→ WORK TASK:
Write out, without any change, the lines in the material below that run from the line with "Belgium | continent: Asia -> Europe" through the line with "Maldives | continent: Asia -> South America", both included.

→ THE RECORDS:
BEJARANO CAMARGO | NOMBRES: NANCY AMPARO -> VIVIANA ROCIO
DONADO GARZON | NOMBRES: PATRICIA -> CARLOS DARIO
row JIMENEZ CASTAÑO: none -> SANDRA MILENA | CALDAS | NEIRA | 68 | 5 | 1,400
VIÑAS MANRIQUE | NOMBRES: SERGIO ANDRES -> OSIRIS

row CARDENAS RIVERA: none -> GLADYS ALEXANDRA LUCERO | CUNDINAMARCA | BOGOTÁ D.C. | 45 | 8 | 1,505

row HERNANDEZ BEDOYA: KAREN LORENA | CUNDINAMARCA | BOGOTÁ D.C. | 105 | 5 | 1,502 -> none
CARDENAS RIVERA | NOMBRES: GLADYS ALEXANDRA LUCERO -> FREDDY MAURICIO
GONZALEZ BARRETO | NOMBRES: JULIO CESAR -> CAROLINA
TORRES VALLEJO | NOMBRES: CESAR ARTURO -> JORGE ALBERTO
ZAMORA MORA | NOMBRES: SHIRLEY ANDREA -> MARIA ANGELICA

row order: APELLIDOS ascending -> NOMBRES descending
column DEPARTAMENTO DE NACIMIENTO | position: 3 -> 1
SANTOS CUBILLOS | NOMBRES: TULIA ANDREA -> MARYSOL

--

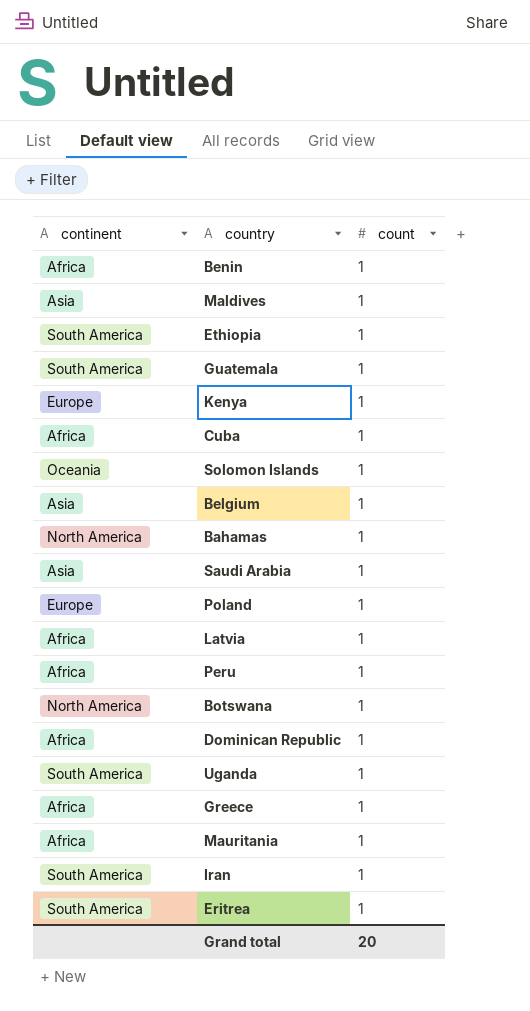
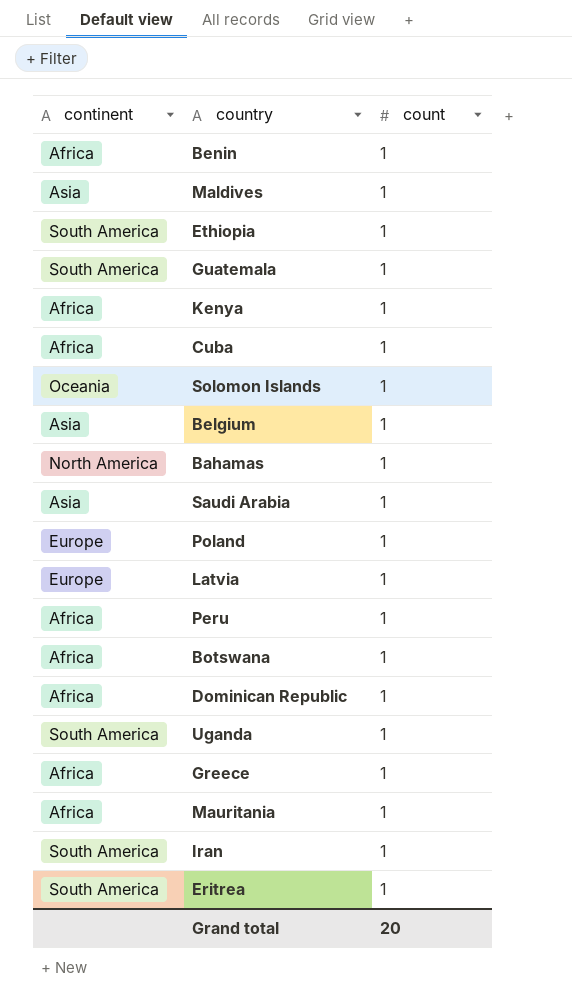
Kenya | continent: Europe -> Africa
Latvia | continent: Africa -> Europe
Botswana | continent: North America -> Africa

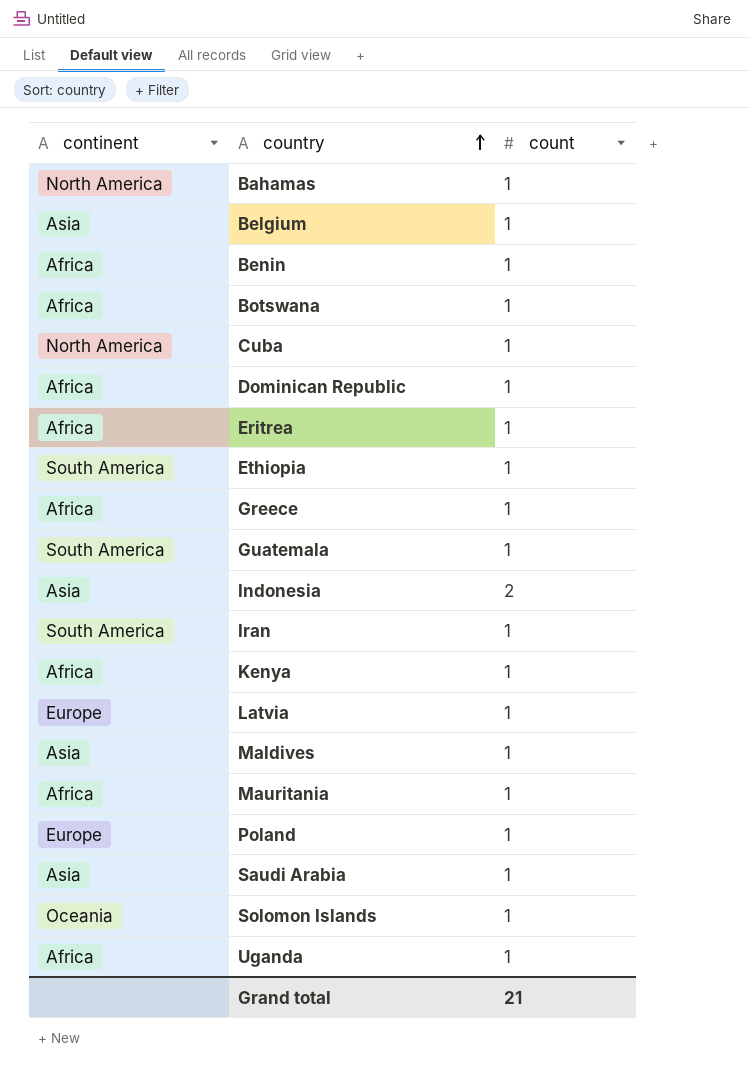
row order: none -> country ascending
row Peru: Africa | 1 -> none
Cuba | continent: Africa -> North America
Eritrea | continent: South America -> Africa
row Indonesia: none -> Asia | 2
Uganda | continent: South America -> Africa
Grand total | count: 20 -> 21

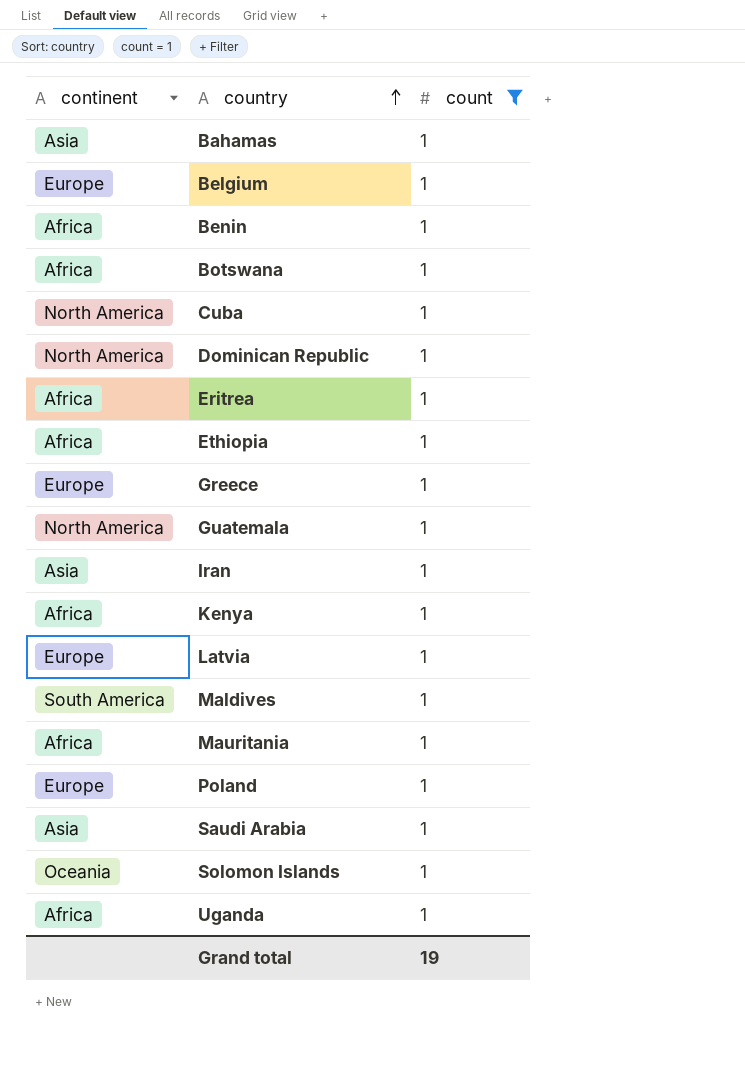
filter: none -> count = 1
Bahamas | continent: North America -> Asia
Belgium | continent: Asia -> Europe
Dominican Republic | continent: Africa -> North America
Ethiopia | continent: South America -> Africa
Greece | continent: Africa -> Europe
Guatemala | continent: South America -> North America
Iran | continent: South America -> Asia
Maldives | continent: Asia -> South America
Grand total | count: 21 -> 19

→ EXERCISE ANSWER:
Belgium | continent: Asia -> Europe
Dominican Republic | continent: Africa -> North America
Ethiopia | continent: South America -> Africa
Greece | continent: Africa -> Europe
Guatemala | continent: South America -> North America
Iran | continent: South America -> Asia
Maldives | continent: Asia -> South America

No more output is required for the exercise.